Paul R. Durkin, Ron L. Boyd, Stephen M. Hubbard, Albert W. Shultz, Michael D. Blum (2017). Three-Dimensional Reconstruction of Meander-Belt Evolution, Cretaceous Mcmurray Formation, Alberta Foreland Basin, Canada. Journal of Sedimentary Research 87 (10), p 1075–1099. doi: 10.2110/jsr.2017.59


I wanted to write about it, or rather about its dataset, because I spent about 3 years of my life working on the USD 75 million seismic volume featured in the paper. Not just on interpreting it, but also on acquiring and processing the data.

Let's start by feasting our eyes on a horizon slice, plus interpretation, of the Surmont 'Supermerge' 3D seismic volume:

Figure 1 from Durkin et al (2017), showing a stratal slice from 10 ms below the top of the McMurray Formation (left), and its interpretation (right). © 2017, SEPM (Society for Sedimentary Geology) and licensed CC-BY.

Figure 1 from Durkin et al (2017), showing a stratal slice from 10 ms below the top of the McMurray Formation (left), and its interpretation (right). © 2017, SEPM (Society for Sedimentary Geology) and licensed CC-BY.

A decade ago, I was 'geophysics advisor' on Surmont, which is jointly operated by ConocoPhillips Canada, where I worked, and Total E&P Canada. My line manager was a Total employee; his managers were ex-Gulf Canada. It was a fantastic, high-functioning team, and working on this project had a profound effect on me as a geoscientist. 

The Surmont bitumen field

The dataset covers most of the Surmont lease, in the giant Athabasca Oil Sands play of northern Alberta, Canada. The Surmont field alone contains something like 25 billions barrels of bitumen in place. It's ridiculously massive — you'd be delighted to find 300 million bbl offshore. Given that it's expensive and carbon-intensive to produce bitumen with today's methods — steam-assisted gravity drainage (SAGD, "sag-dee") in Surmont's case — it's understandable that there's a great deal of debate about producing the oil sands. One factoid: you have to burn about 1 Mscf or 30 m³ of natural gas, costing about USD 10–15, to make enough steam to produce 1 bbl of bitumen.

Detail from Figure 12 from Durkin et al (2017), showing a seismic section through the McMurray Formation. Most of the abandoned channels are filled with mudstone (really a siltstone).
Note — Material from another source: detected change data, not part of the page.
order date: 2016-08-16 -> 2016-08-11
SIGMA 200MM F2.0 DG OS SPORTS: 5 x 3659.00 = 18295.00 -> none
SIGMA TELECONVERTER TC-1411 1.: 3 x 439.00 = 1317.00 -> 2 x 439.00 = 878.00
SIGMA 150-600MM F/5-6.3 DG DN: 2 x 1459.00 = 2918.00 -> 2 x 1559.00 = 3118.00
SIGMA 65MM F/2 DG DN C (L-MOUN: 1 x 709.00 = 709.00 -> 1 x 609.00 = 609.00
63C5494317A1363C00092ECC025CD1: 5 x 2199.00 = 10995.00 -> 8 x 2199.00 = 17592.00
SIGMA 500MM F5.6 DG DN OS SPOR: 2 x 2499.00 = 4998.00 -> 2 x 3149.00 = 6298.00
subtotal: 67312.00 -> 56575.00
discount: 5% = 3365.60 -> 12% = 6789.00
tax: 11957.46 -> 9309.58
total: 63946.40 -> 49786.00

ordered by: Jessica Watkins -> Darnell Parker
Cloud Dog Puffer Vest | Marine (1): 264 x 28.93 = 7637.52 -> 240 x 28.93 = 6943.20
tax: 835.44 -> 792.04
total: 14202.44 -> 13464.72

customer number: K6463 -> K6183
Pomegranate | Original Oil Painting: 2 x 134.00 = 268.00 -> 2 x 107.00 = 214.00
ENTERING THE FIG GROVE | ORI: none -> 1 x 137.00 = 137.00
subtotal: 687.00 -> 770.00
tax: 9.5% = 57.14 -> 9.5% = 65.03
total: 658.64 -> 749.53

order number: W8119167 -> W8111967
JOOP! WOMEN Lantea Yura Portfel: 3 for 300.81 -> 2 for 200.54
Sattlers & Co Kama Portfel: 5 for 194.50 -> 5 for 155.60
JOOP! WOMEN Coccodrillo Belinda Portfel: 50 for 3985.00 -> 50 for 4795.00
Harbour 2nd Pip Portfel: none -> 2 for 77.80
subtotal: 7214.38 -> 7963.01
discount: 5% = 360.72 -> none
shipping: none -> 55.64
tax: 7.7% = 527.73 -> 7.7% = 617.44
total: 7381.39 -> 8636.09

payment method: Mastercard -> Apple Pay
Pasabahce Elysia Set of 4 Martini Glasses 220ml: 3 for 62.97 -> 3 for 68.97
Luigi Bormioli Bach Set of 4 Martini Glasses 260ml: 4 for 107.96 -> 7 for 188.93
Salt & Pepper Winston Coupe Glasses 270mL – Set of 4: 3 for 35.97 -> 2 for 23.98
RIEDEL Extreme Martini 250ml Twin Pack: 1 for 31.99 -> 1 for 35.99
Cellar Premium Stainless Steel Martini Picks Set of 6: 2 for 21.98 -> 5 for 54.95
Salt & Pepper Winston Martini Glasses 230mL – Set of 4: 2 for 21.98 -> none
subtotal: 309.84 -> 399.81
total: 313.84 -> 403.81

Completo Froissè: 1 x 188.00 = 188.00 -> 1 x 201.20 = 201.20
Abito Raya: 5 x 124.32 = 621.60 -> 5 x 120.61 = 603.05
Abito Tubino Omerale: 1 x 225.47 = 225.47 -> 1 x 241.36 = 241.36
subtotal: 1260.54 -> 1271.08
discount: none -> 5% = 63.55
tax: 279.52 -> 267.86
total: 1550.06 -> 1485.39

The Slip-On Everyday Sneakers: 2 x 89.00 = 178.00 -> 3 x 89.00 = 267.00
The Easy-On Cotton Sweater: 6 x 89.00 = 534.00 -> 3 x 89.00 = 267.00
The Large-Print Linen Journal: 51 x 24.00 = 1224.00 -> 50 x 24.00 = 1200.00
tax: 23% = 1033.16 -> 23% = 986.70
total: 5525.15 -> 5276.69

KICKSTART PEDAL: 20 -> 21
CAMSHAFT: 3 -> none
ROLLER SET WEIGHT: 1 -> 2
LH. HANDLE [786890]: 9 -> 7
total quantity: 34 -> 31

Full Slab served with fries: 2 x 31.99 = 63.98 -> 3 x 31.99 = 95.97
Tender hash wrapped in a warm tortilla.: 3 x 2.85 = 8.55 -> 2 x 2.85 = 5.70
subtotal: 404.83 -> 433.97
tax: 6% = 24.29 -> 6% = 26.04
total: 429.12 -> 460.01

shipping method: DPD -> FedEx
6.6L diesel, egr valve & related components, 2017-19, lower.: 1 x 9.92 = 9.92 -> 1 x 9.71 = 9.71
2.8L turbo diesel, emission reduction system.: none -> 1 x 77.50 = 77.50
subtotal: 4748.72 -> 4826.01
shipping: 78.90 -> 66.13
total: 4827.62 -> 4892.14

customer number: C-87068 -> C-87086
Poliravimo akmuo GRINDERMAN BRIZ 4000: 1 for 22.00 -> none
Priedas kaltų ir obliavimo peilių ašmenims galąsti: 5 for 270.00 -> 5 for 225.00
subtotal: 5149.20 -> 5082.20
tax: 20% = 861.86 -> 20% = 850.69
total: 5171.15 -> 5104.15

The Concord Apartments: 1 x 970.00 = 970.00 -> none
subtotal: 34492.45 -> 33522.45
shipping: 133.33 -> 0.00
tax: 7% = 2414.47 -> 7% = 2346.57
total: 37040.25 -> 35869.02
The dipping heterolithic strata of the point bars, so obvious in horizon slices, are quite subtle in section. © 2017, SEPM (Society for Sedimentary Geology) and licensed CC-BY.

Detail from Figure 12 from Durkin et al (2017), showing a seismic section through the McMurray Formation. Most of the abandoned channels are filled with mudstone (really a siltstone). The dipping heterolithic strata of the point bars, so obvious in horizon slices, are quite subtle in section. © 2017, SEPM (Society for Sedimentary Geology) and licensed CC-BY.

The field is a geoscience wonderland. Apart from the 600 km² of beautiful 3D seismic, there are now about 1500 wells, most of which are on the 3D. In places there are more than 20 wells per section (1 sq mile, 2.6 km², 640 acres). Most of the wells have a full suite of logs, including FMI in 2/3 wells and shear sonic as well in many cases, and about 550 wells now have core through the entire reservoir interval — about 65–75 m across most of Surmont. Let that sink in for a minute.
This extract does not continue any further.